++++ RECORDS FOR THE TASK ++++
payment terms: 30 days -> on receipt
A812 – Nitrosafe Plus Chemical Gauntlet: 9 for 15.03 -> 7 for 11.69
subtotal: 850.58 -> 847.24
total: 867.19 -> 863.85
++++
++++ RECORDS FOR THE TASK ++++
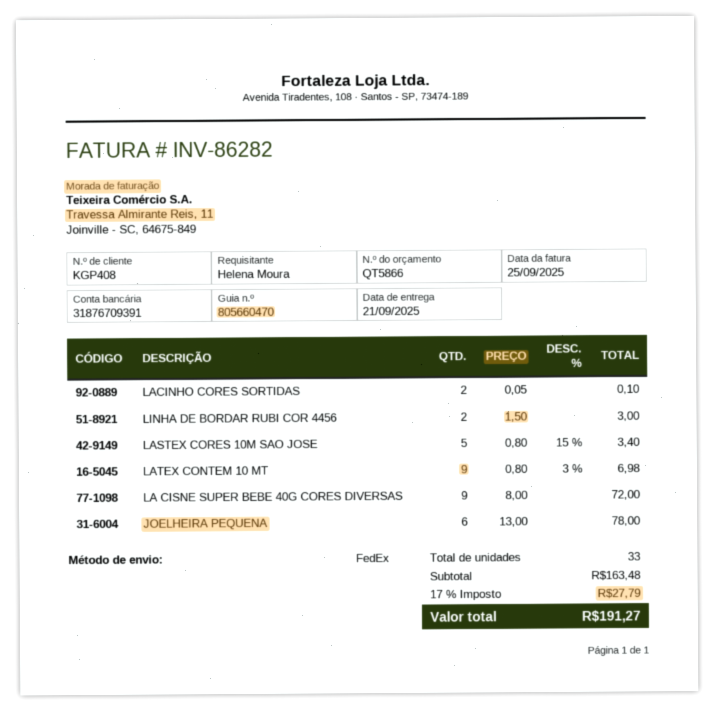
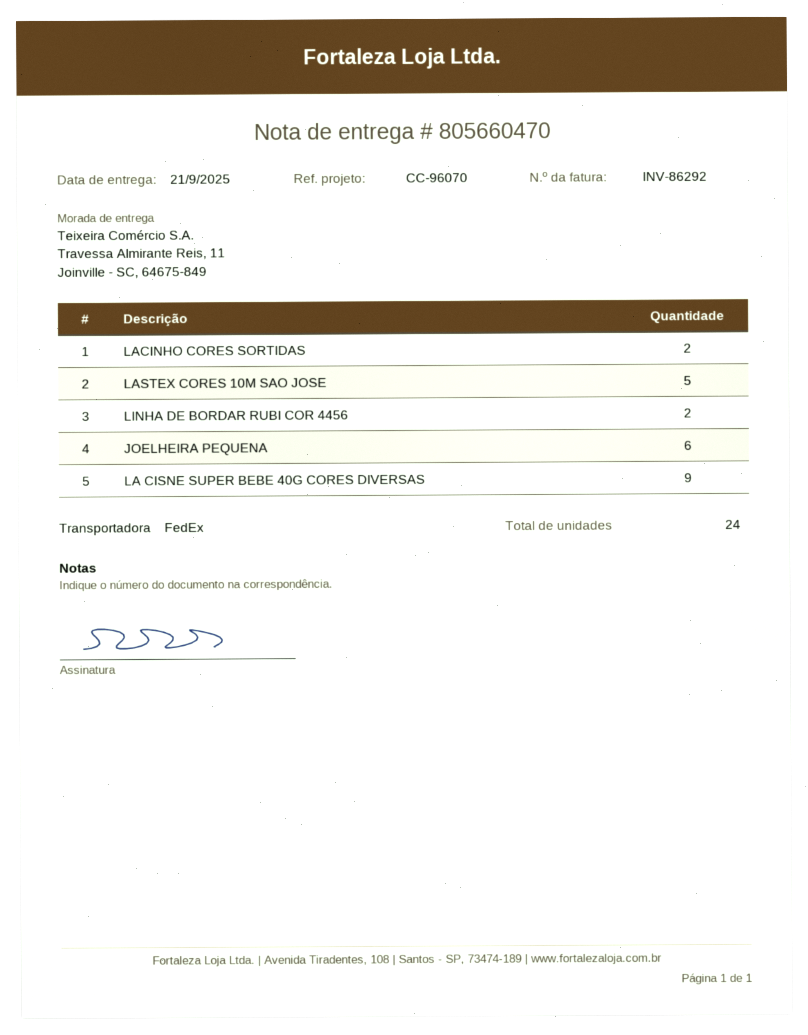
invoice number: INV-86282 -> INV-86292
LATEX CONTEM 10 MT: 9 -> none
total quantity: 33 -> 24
++++
TO DO -
All that is wanted is a faithful reproduction of the line above with "invoice number: INV-86282 -> INV-86292", the line with "total quantity: 33 -> 24", and every line in between.

SOLUTION -
invoice number: INV-86282 -> INV-86292
LATEX CONTEM 10 MT: 9 -> none
total quantity: 33 -> 24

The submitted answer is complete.